Sr GRC Risk Manager

Through our blockchain technology and rapidly growing network of financial institutions, Ripple is improving the global financial system and increasing economic inclusion for more people, in more places around the world. Ripple is looking for a passionate Information Security leader to build a world class Information Security program. As a leader on the Information Security team, you will help us achieve this mission by actively working to protect our staff, company, and the larger crypto communities we engage with.

In this role, you will specialize in one of the following areas and participate in the other areas while we continue to build out a world-class Governance, Risk and Compliance Team.

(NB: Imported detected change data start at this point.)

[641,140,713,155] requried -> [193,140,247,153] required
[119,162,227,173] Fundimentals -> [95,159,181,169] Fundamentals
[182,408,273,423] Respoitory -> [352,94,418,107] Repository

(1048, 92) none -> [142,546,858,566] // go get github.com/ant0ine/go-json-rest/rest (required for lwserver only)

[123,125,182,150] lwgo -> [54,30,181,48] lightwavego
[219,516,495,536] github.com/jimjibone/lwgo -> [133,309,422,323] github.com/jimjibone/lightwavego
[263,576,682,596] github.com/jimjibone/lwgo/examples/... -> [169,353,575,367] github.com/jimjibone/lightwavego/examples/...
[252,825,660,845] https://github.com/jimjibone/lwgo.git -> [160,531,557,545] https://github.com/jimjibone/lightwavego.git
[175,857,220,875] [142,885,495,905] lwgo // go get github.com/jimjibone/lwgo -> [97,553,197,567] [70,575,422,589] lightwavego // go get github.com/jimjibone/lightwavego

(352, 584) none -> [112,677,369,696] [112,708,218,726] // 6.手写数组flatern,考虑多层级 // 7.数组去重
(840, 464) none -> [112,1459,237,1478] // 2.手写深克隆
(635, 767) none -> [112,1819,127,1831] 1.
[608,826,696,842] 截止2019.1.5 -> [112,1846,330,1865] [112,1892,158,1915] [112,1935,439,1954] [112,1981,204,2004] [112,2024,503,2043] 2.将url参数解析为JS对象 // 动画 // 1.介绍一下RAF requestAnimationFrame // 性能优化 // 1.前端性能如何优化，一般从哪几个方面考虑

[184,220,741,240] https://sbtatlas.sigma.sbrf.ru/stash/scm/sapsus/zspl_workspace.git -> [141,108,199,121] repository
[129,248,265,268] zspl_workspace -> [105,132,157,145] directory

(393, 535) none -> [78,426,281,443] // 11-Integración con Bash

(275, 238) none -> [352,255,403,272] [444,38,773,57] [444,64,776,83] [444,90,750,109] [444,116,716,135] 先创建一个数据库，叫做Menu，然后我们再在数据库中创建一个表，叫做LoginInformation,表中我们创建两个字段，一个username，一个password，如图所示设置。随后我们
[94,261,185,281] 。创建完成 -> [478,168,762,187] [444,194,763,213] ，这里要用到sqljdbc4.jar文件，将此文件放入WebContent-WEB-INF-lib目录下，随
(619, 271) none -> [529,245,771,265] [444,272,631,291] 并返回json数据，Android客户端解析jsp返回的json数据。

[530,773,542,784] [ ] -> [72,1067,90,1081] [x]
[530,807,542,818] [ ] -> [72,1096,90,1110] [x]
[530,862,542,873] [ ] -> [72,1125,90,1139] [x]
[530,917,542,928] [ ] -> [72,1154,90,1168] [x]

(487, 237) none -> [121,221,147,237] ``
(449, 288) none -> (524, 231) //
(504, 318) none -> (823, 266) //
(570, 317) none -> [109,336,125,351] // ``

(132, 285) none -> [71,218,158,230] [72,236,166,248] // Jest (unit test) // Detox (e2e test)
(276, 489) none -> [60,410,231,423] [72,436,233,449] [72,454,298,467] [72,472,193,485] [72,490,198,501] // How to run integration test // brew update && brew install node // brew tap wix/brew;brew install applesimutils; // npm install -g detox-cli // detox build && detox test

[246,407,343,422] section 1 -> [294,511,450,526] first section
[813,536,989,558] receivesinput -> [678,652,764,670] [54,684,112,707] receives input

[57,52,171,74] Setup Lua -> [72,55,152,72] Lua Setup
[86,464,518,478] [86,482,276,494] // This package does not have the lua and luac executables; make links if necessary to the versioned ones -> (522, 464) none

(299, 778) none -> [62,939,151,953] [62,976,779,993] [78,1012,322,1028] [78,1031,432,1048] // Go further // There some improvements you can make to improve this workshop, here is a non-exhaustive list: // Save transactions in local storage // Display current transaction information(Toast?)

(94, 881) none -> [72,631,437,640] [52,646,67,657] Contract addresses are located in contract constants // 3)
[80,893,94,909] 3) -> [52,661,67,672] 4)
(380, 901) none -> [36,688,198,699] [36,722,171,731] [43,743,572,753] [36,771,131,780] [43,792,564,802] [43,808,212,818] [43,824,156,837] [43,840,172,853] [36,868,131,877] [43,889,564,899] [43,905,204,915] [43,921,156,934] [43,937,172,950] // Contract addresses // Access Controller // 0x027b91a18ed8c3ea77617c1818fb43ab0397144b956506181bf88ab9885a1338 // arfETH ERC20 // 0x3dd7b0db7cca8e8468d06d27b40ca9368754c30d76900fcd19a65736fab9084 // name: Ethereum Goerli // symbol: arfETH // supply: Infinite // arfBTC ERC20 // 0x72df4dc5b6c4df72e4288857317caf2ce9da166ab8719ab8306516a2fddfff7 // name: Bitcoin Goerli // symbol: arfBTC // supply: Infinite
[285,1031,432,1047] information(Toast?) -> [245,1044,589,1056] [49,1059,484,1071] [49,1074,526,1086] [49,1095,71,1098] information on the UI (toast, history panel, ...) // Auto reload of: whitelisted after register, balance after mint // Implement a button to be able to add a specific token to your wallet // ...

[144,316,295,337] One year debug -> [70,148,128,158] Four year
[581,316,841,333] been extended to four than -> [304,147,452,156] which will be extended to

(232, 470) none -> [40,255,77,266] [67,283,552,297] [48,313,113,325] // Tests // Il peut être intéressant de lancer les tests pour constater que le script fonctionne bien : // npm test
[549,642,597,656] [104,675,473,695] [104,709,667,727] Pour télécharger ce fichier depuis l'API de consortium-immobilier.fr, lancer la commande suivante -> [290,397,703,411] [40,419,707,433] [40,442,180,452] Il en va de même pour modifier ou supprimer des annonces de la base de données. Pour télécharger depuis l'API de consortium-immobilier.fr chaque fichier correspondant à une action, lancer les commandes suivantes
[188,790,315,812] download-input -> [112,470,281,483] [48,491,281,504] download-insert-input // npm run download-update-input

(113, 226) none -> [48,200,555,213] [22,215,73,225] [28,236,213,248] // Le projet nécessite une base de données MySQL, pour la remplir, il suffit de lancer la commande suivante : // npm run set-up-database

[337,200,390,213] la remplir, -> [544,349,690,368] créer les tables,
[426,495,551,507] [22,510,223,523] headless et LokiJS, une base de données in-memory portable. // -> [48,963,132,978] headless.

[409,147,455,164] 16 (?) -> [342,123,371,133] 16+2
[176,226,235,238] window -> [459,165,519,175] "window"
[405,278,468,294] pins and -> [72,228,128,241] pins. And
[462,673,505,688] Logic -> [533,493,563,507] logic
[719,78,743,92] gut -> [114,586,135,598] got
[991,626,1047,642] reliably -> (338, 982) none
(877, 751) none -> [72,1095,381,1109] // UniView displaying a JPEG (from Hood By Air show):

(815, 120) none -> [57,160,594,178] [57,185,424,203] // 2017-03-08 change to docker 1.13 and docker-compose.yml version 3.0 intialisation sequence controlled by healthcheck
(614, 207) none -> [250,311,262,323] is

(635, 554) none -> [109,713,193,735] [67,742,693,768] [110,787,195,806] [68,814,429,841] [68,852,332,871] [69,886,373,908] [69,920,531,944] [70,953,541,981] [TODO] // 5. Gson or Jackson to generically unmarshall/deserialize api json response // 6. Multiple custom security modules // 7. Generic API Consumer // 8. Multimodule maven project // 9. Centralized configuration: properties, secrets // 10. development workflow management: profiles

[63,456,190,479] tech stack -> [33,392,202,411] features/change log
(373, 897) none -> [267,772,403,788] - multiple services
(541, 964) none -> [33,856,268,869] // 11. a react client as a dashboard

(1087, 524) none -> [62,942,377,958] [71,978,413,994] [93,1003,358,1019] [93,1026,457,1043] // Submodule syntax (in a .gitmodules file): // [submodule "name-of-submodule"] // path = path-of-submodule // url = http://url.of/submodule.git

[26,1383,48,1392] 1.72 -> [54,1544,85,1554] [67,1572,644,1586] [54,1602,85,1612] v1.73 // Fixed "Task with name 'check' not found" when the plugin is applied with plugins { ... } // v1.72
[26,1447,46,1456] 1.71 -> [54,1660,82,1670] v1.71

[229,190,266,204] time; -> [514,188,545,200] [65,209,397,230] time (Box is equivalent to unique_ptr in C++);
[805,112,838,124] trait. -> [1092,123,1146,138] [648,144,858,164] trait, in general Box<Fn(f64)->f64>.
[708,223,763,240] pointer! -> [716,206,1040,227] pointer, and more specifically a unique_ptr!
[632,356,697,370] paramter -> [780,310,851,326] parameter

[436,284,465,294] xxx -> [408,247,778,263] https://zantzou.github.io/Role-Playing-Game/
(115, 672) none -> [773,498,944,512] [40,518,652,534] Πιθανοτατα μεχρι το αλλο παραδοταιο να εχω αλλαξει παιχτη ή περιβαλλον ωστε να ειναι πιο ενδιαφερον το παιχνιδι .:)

Under the general direction of the Director of Governance, Risk and Compliance, the role is responsible for design and implementation of controls to build and enhance the Governance, Risk and Compliance program.

WHAT YOU’LL DO:

Risk

  • Perform Annual Risk Assessment (NIST 800-53/ISO 27001) 
  • Perform periodic issue-specific assessments (e.g. specific environments, technologies, geographies, new ventures)
  • Creation of metrics  informing leadership of issues resulting from risk analysis and establishing potential solutions that are appropriate for the business and system architecture.
  • Consultative guidance and oversight to cross-functional teams and business stakeholders to understand risks to critical infrastructure by defining potential business impact with the responsibility to apply effective mitigation strategies.
  • Work closely within the InfoSec Team to detect potential security weaknesses and develop creative ways to address challenges unique to the business and systems architecture.
  • Maintains updated knowledge in the field of risk management and compliance to efficiently work on frameworks including NIST CSF, ISO27001, GDPR, SOX, etc.
  • Understanding of qualitative vs. quantitative risk management and inherent vs. residual risk to properly establish, evaluate, and report on technology risk levels at the project and enterprise level.
  • Effectively engages stakeholders, business partners, and vendors to maintain an understanding of current risks, new systems, and changes to the environment.
  • Understanding of security functions including: Incident Management, Change Management, Identity and Access Management, and Vendor Security Risk Management.
  • Create, maintain, enforce, and track the Information Security exception process
  • Must stay current with industry, regulatory, and legal requirements relevant to security, compliance, and privacy.
  • Assist in selecting, configuring and/or administering program via GRC tools

WHAT WE’RE LOOKING FOR:

  • Degree or equivalent in Computer Science or related field
  • 10 years of experience in Information Security with a specialization in one area of GRC 
  • Co-create and help articulate Information Security strategy across the company
  • A broad understanding of all security domains, CISSP or similar certification preferred
  • Experience working with engineering teams to understand issues and prioritize remediations
  • Proficiency with common information security frameworks including SOC2, NIST CSF, and ISO 27001
  • Demonstrated ability to collaborate effectively across teams 
  • Familiarity and experience with IT/Security/GRC toolset, such as : Jira, Confluence, Whistic, GRC platforms,risk ratings tools, data collection tools
  • Ability to analyze empirical evidence and technical reports, identify root causes, recommend solutions, prioritize projects according to risk and compliance drivers, and drive technical projects through to completion. 
  • Familiarly with different cloud concepts and tooling including AWS, GCP (certification preferred)
  • Experience in a remote-first and distributed environment
  • Someone willing to adapt to change in a fast moving environment
  • Experience with cloud-native pre-IPO startup companies
  • Experience with AWS security services and tooling
  • Mentoring less experienced team members

WHAT WE OFFER:

  • The chance to work in a fast-paced start-up environment with experienced industry leaders
  • A learning environment where you can dive deep into the latest technologies and make an impact
  • Competitive salary and equity
  • 100% paid medical and dental and 95% paid vision insurance for employees starting on your first day
  • 401k (with match), commuter benefits
  • Industry-leading parental leave policies
  • Generous wellness reimbursement and weekly onsite programs
  • Flexible vacation policy – work with your manager to take time off when you need it
  • Employee giving match
  • Modern office in San Francisco’s Financial District
  • Fully-stocked kitchen with organic snacks, beverages, and coffee drinks
  • Weekly company meeting – ask me anything style discussion with our Leadership Team
  • Team outings to sports games, happy hours, game nights and more!